About this exercise - The expected output is every line of the data exactly as shown, minus the images.

Supplied material -
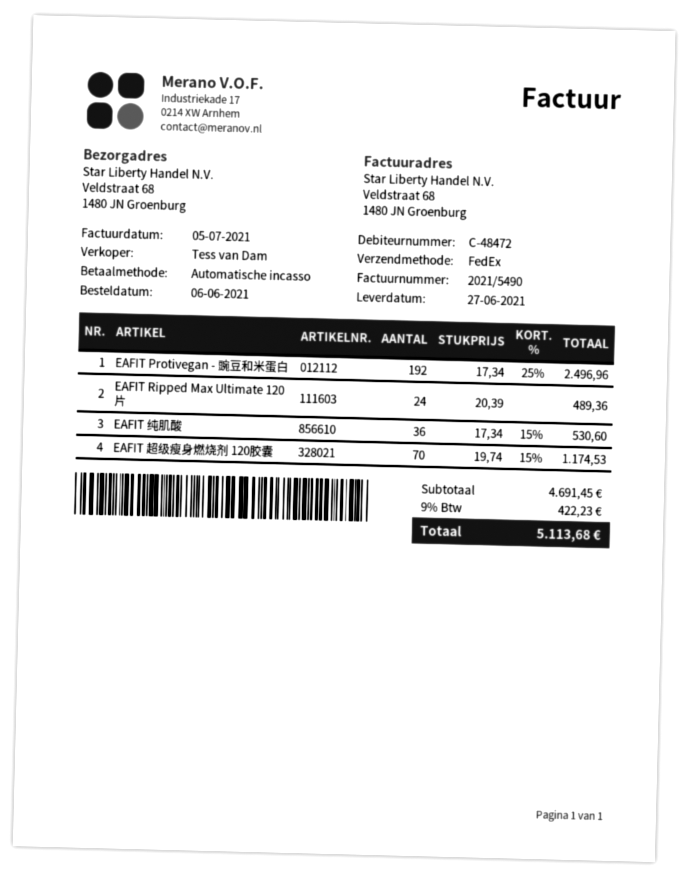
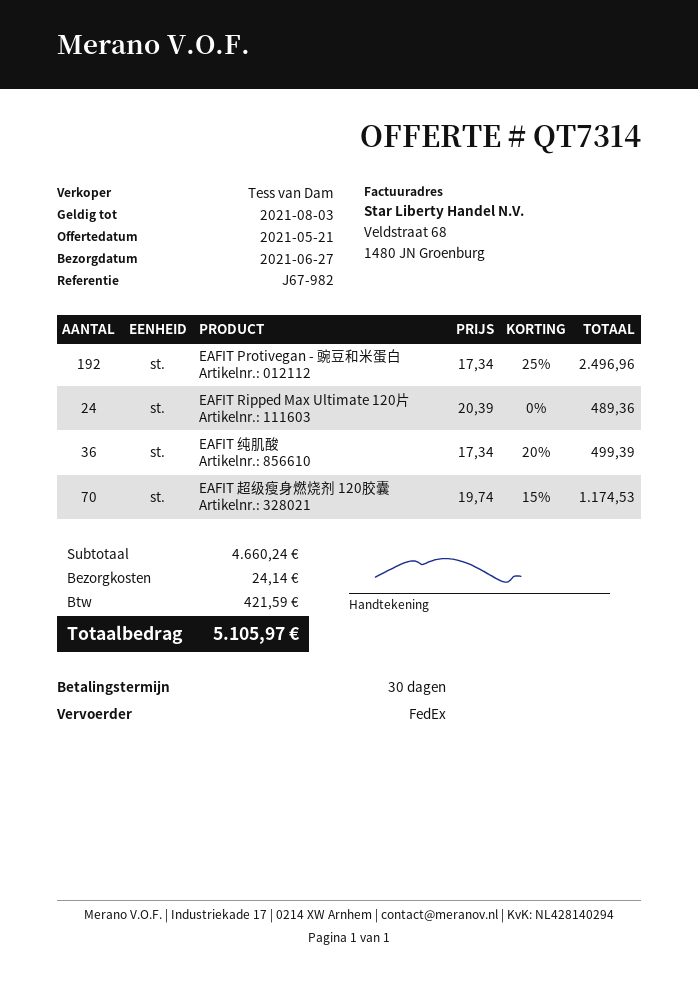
EAFIT 纯肌酸: 36 x 17.34 - 15% = 530.60 -> 36 x 17.34 - 20% = 499.39
subtotal: 4691.45 -> 4660.24
shipping: none -> 24.14
tax: 422.23 -> 421.59
total: 5113.68 -> 5105.97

Completed task -
EAFIT 纯肌酸: 36 x 17.34 - 15% = 530.60 -> 36 x 17.34 - 20% = 499.39
subtotal: 4691.45 -> 4660.24
shipping: none -> 24.14
tax: 422.23 -> 421.59
total: 5113.68 -> 5105.97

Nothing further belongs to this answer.